## [Task requirements]
Output the records below verbatim, minus the pictures.

## [The input]

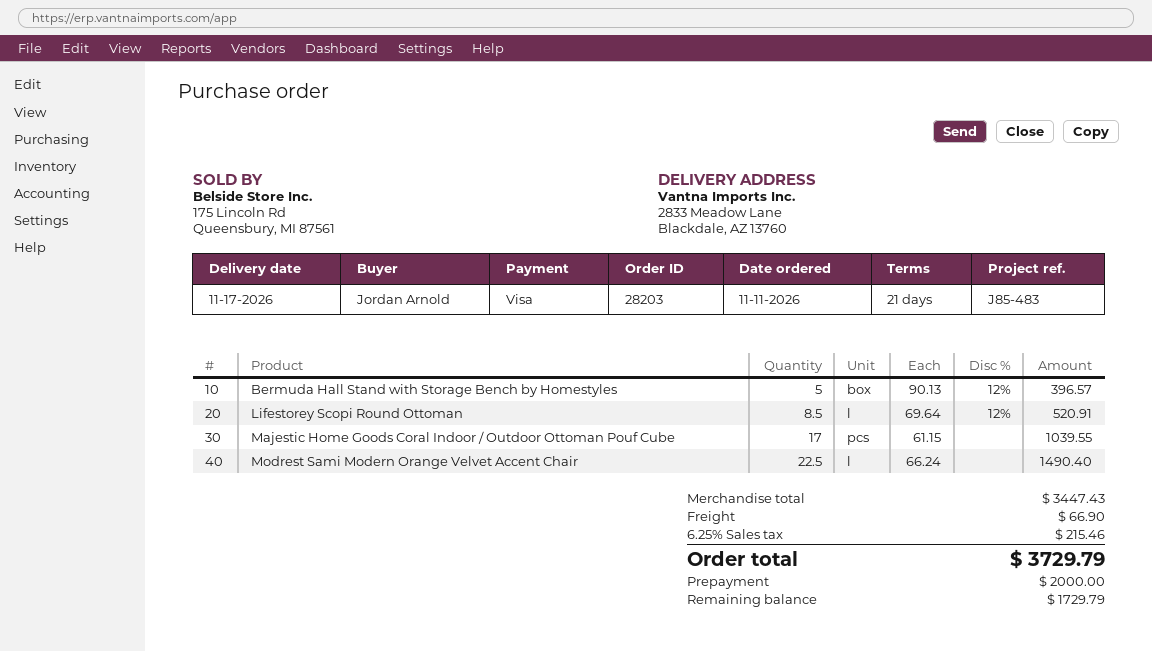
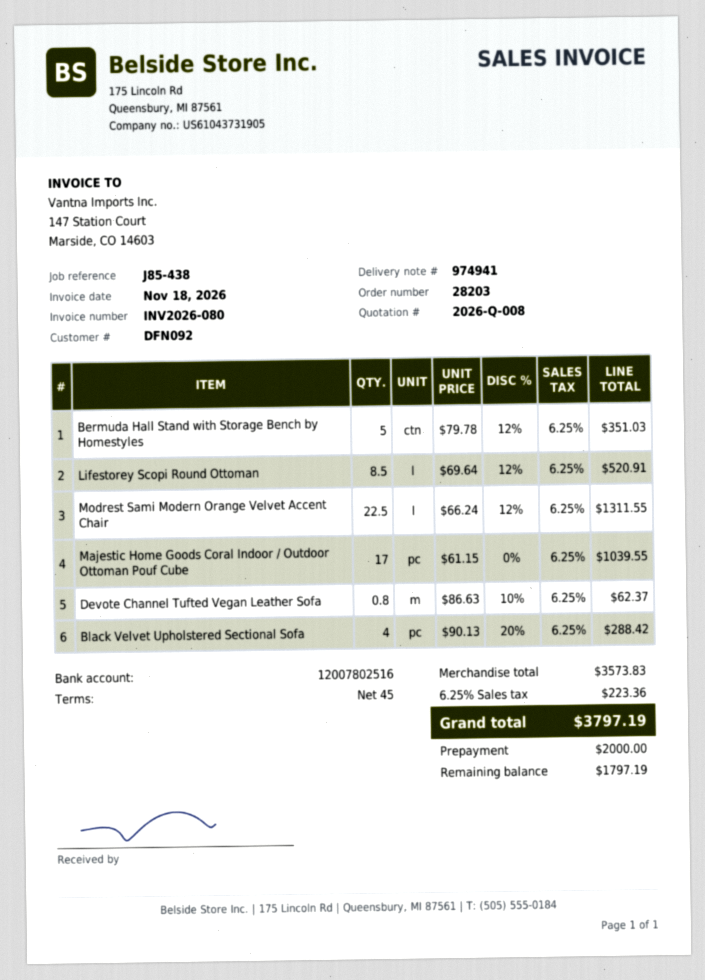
payment terms: 21 days -> 45 days
reference: J85-483 -> J85-438
Bermuda Hall Stand with Storage Bench by Homestyles: 5 x 90.13 - 12% = 396.57 -> 5 x 79.78 - 12% = 351.03
Modrest Sami Modern Orange Velvet Accent Chair: 22.5 x 66.24 = 1490.40 -> 22.5 x 66.24 - 12% = 1311.55
Devote Channel Tufted Vegan Leather Sofa: none -> 0.8 x 86.63 - 10% = 62.37
Black Velvet Upholstered Sectional Sofa: none -> 4 x 90.13 - 20% = 288.42
subtotal: 3447.43 -> 3573.83
shipping: 66.90 -> none
tax: 6.25% = 215.46 -> 6.25% = 223.36
total: 3729.79 -> 3797.19
balance: 1729.79 -> 1797.19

## [Response to the exercise]
payment terms: 21 days -> 45 days
reference: J85-483 -> J85-438
Bermuda Hall Stand with Storage Bench by Homestyles: 5 x 90.13 - 12% = 396.57 -> 5 x 79.78 - 12% = 351.03
Modrest Sami Modern Orange Velvet Accent Chair: 22.5 x 66.24 = 1490.40 -> 22.5 x 66.24 - 12% = 1311.55
Devote Channel Tufted Vegan Leather Sofa: none -> 0.8 x 86.63 - 10% = 62.37
Black Velvet Upholstered Sectional Sofa: none -> 4 x 90.13 - 20% = 288.42
subtotal: 3447.43 -> 3573.83
shipping: 66.90 -> none
tax: 6.25% = 215.46 -> 6.25% = 223.36
total: 3729.79 -> 3797.19
balance: 1729.79 -> 1797.19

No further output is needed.